Like almost all baseball-bat-wielding thugs, he’s standing in the middle of a field in the Cotswolds.

Here’s the dog rushing towards him to get an autograph or something.

In the ensuing melee, you can sort of tell it’s Gower – provided someone’s already told you it’s him and you know who to try and recognise.

Here’s another shot, for no other reason than that you can never have too many low quality stills of a man you’re taking it on trust is David Gower.

He has his mouth open in that last one, like he sometimes does when he’s masterfully anchoring cricket programmes on the TV.

The footage was from a police dog demonstration at this year’s Cotswolds Show that ITV saw fit to cover.

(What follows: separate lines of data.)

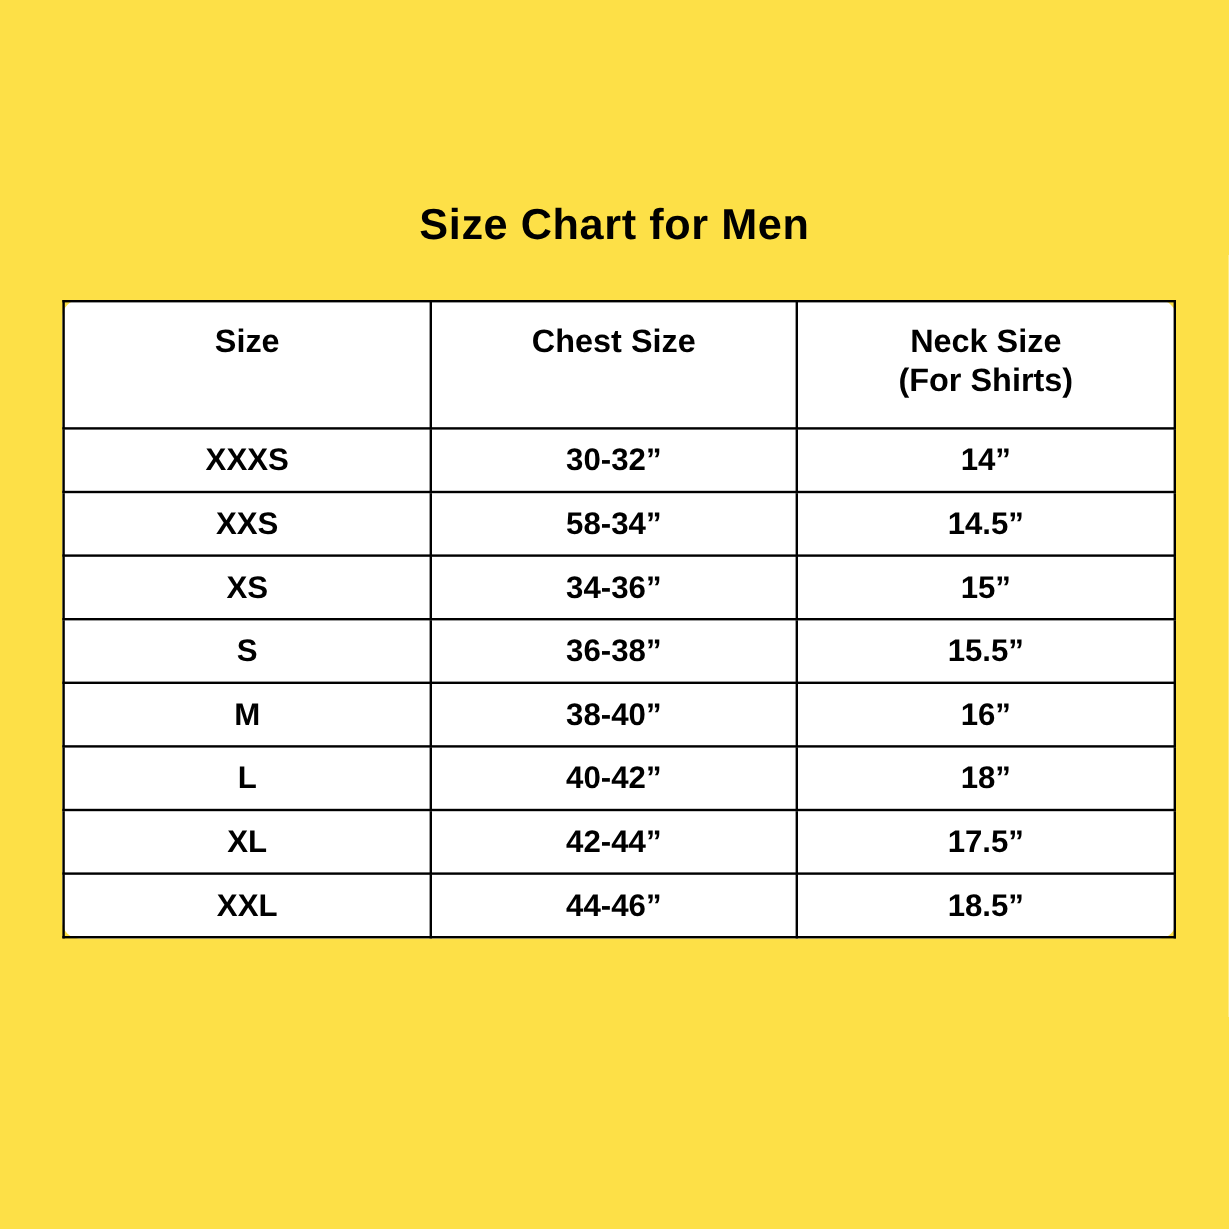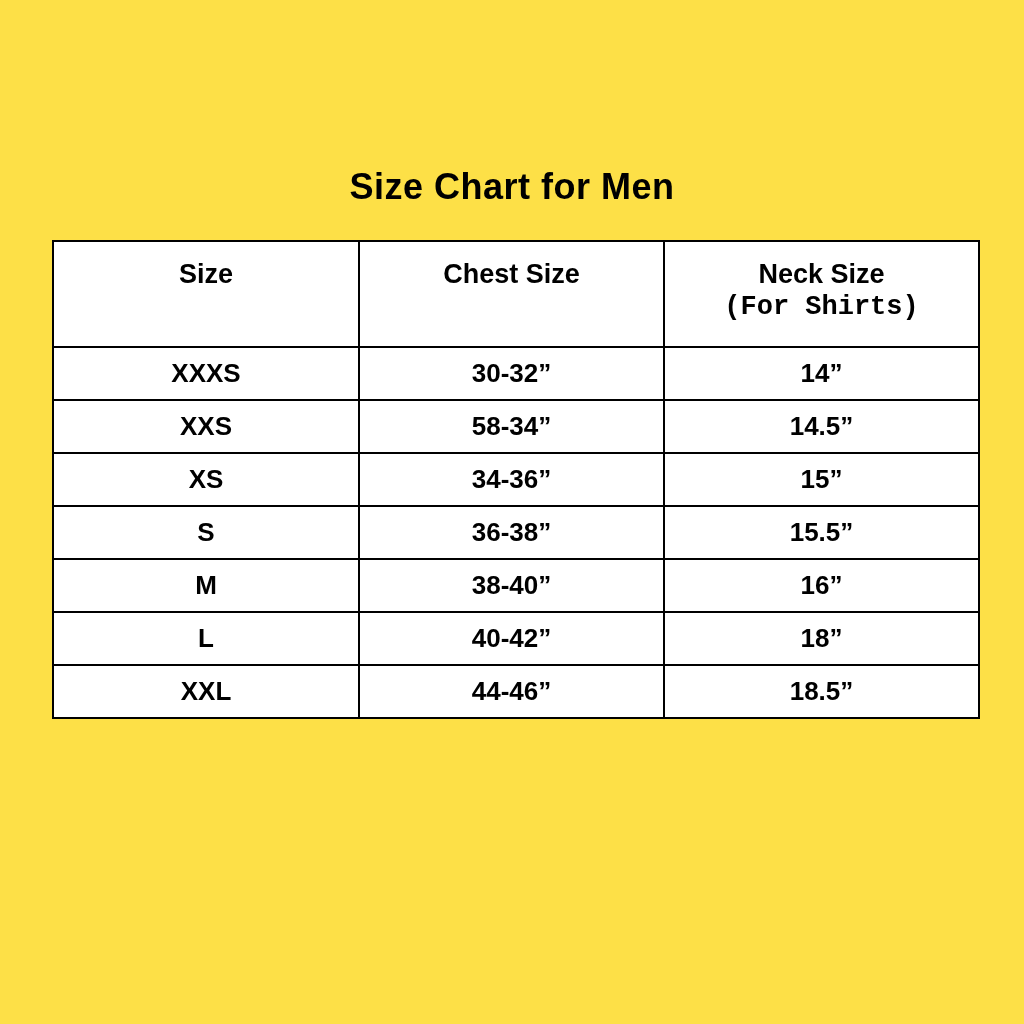"Size" table.size-chart { border-radius: none -> 14px; top: 240px -> 250px }
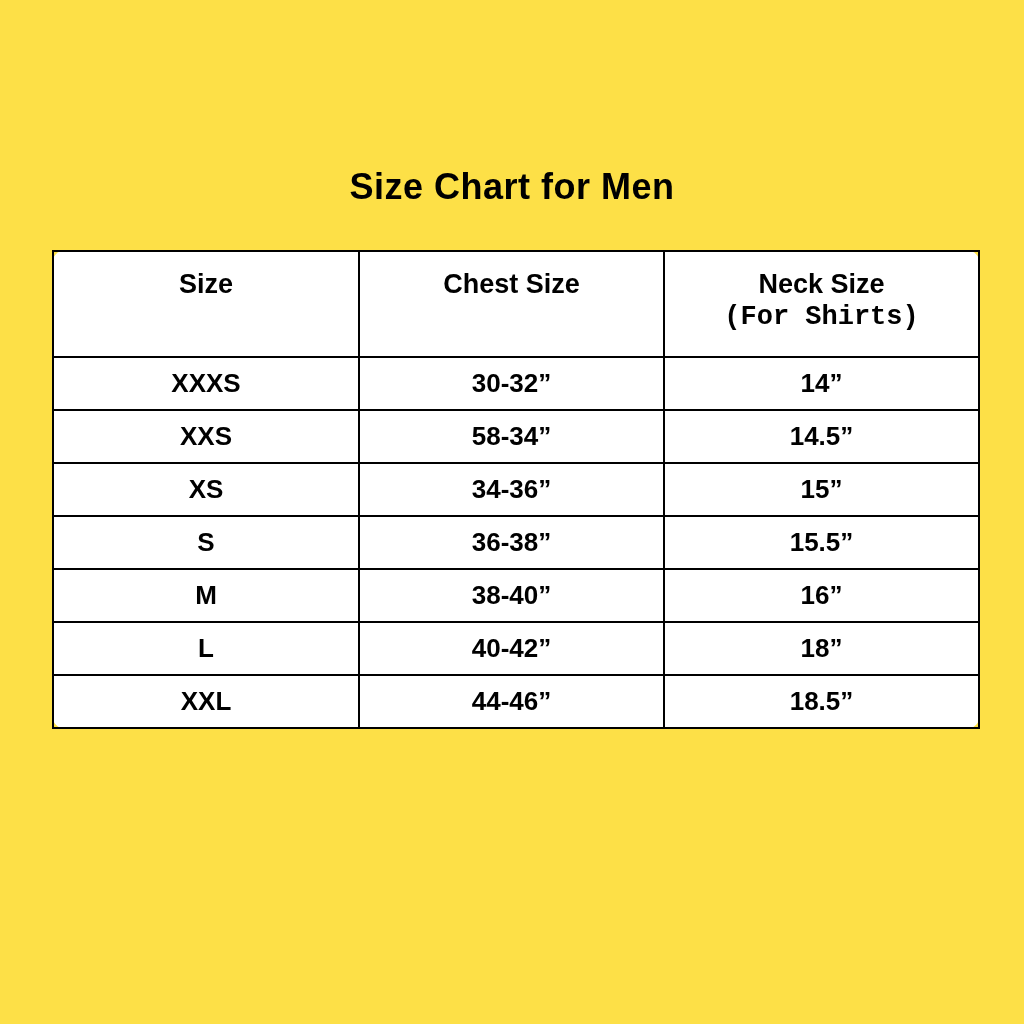"(For Shirts)" .header-sub { font-family: Liberation Mono, monospace -> none }
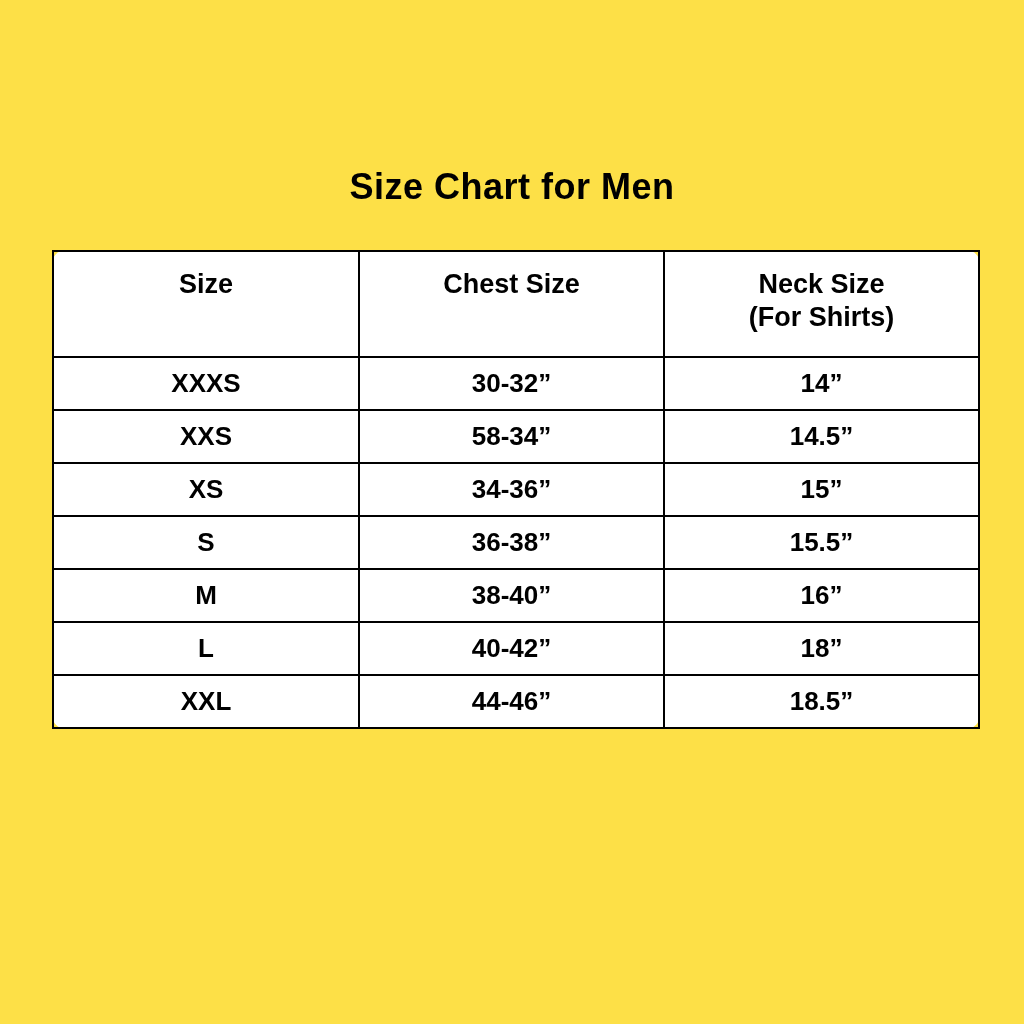"XL" tr { html: none -> <tr> <td>XL</td> <td>42-44”</td> <td>17.5”</td> </tr> }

Thanks to The Guardian’s Ali Martin for drawing it to our attention, but not so much for demanding that we write about it. You all know our position on requests. Don’t the rest of you be getting ideas.

Jason Holder starts to play how you always imagined he would

India failed to chase down 190 against the West Indies and there were a couple of prominent reasons for this.

Firstly, MS Dhoni hit India’s slowest half-century in 16 years – although ‘hit’ seems an entirely inappropriate word to use for an innings of 54 off 114 balls. MS Dhoni bobbled India’s slowest half-century in 16 years. He was there until six balls to go too, so his soporific knock actually took in much of ‘the slog’ .

Another reason for India’s low score was Jason Holder.

When we first caught sight of Holder, we thought ‘ooh hell’ or something along those lines. Two metres tall, a seam bowler who could bat, we had visions of Curtly Ambrose as an all-rounder. After watching him play, he came across as more of an Angus Fraser/Chris Tavaré character.

While that would be many people’s dream cricketer, it was nevertheless an interesting contrast to one’s expectations. He was clearly a committed cricketer, but a labouring one to whom results didn’t appear to come easily.

For a long time the effort-plus-raw-ingredients-equals-results equation didn’t really add up for Holder, but the final part has been increasing in value for a while now. He took 5-27 against India and if he’s still coming on second or third change in Tests, here he was opening the bowling.

There’s more to come. Albeit probably in the form of a self-destructive diktat from the West Indies Cricket Board.